ENVIRONMENT is very crucial to human livelihood that man-made activities should be made with a conscious for sustainability, Natural Resources minister Vincent Biruta has said.
Dr Biruta minister was speaking, yesterday, during celebrations to mark World Environment Day in Gakenke District in Northern Province where he participated in a special Umuganda activity along River Base.
The river is being protected under the Rwanda Environmental Management Authority’s project Lake Victoria Environmental Management Programme (LVEMP II).
The project is designed and implemented toward enhancing environmentally-friendly economic growth in the Basin through knowledge generation for development, socio-economic development, promotion of effective natural resources management framework, and enhancing public participation.
Biruta said protecting the environment should be the concern of every Rwandan because, when it deteriorates, the whole human kind is affected.
He said the country was committed to preserve the environment by protecting its rivers, fighting erosion, protecting forests and ensuring clean air as well as banning polythene bags.
“The vision we have is that everyone should understand the role of environment so that it is protected at all levels,” the minister noted.
He added that the role of environment should be taught at all school levels.
The minister hailed REMA projects such as LVEMP II and the Landscape Approach to Forest Restoration and Conservation (LAFREC), saying they not only protect the environment but also tackle issues affecting the people around the targeted places thus improving their lives.
LVEMP II is a five-year project funded by the World Bank that ends December.
According to the officials, over the recent past, 1.5 million agro-forestry trees and 362,000 bamboo trees were planted to protect riverbanks, mainly Nyabarongo, Rukarara, Mwogo, Mbirurume, Mashyiga, Yanze, Base and Kadahokwa.
Over 269.7 hectares of radical terraces, 4260.5 of progressive terraces and 459,452 fruit trees were also planted to stabilise terraces and improve nutrition.
The project is also involved in the protection of Rweru-Akagera Wetland Complex in Bugesera and Ngoma Districts at about 144 hectares.

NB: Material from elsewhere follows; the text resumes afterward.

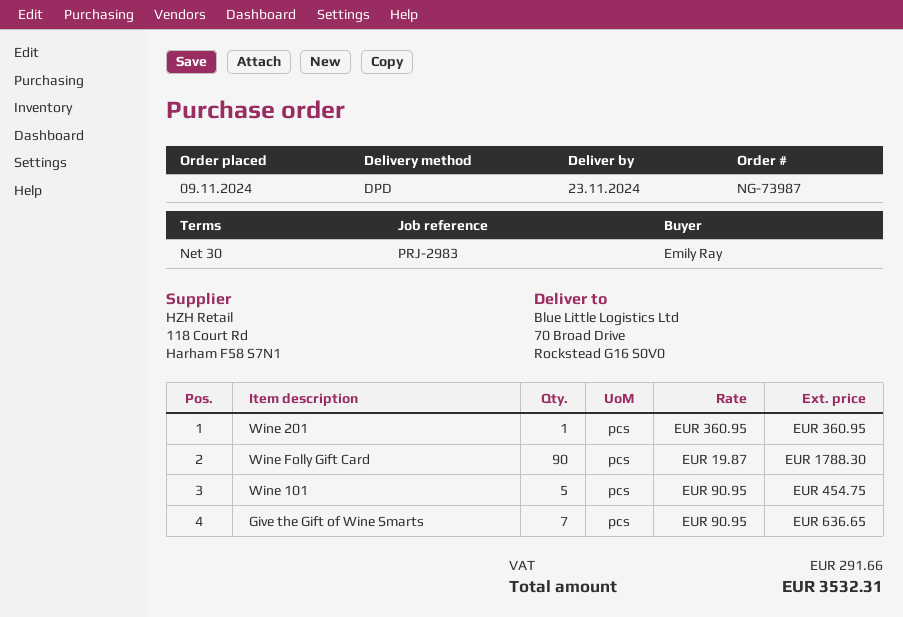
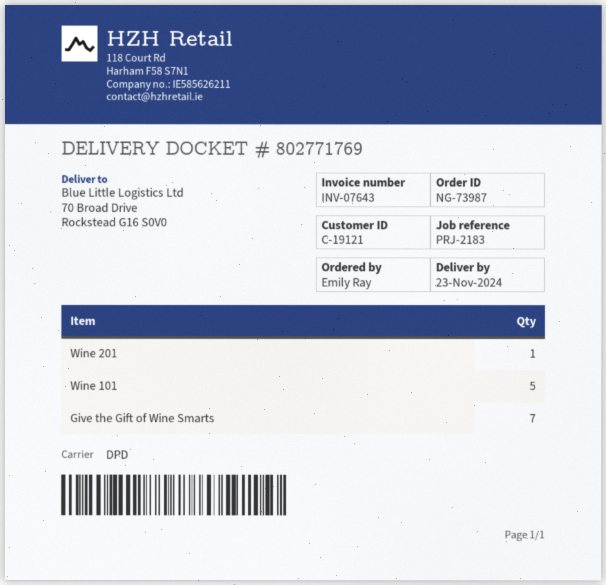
reference: PRJ-2983 -> PRJ-2183
Wine Folly Gift Card: 90 -> none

According to Eng. Coletha Ruhamya, REMA’s director-general, the environment is currently faced with challenges such as population pressure and infrastructure development as well as farming activities, which calls for proper planning toward sustainable use.
“We need minerals and construction materials, but we also need to exploit them in a sustainable way because if the soil is polluted, it affects rivers and lakes, which are vital sources of water,” she said.

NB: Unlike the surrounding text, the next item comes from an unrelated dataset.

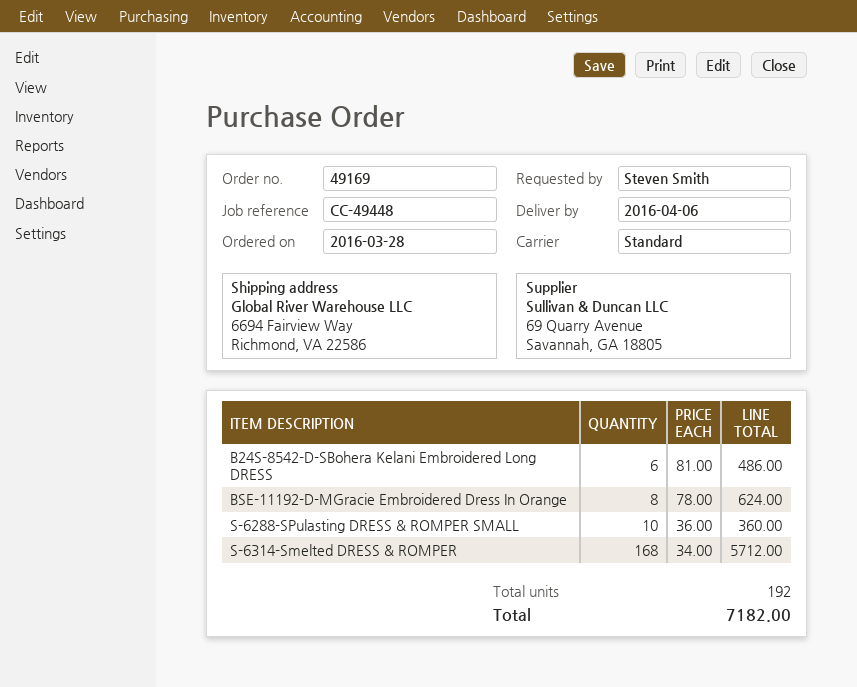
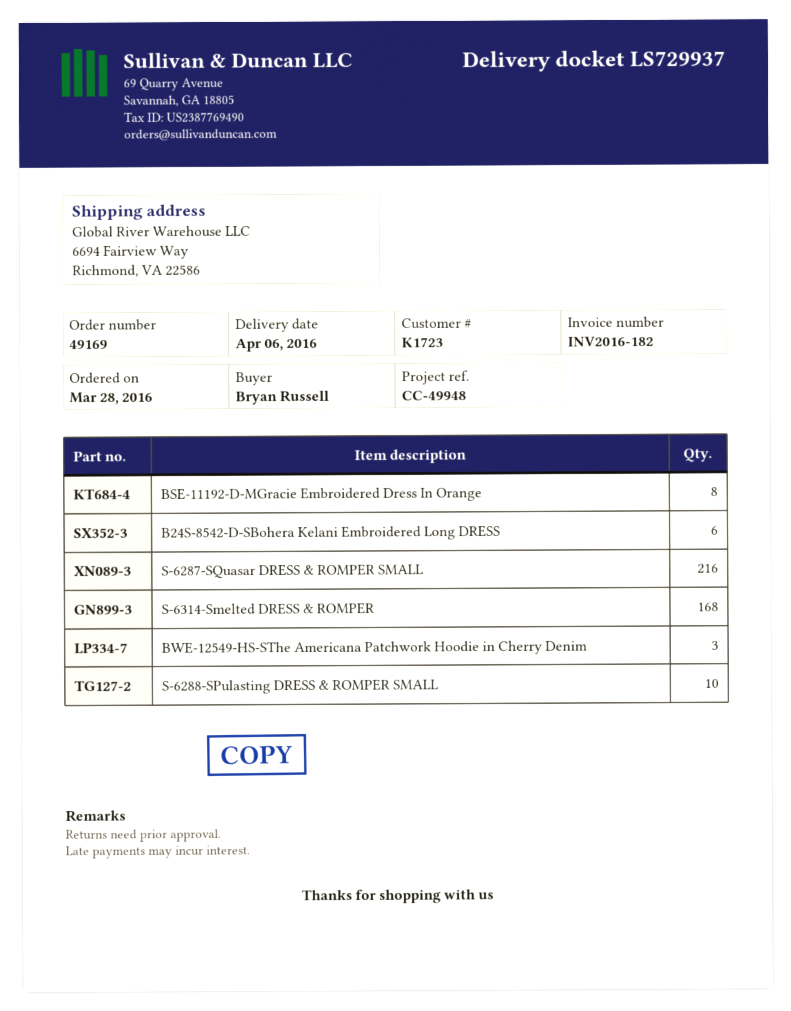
reference: CC-49448 -> CC-49948
ordered by: Steven Smith -> Bryan Russell
S-6287-SQuasar DRESS & ROMPER SMALL: none -> 216
BWE-12549-HS-SThe Americana Patchwork Hoodie in Cherry Denim: none -> 3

Leoncie Mukabera, one of the resident beneficiaries from the project, said they understand why they have to protect River Base whose banks are close to their plantations.
“We used to plant crops around the river but now we leave space of 10 metres to protect it. Thanks to protection of environment, our farm produce has increased,” she said.
The Environment Day, marked under the theme, “Connecting people to Nature,” featured awarding students and schools that performed well in environmental protection and exhibitions of products available due to efforts to protect the environment.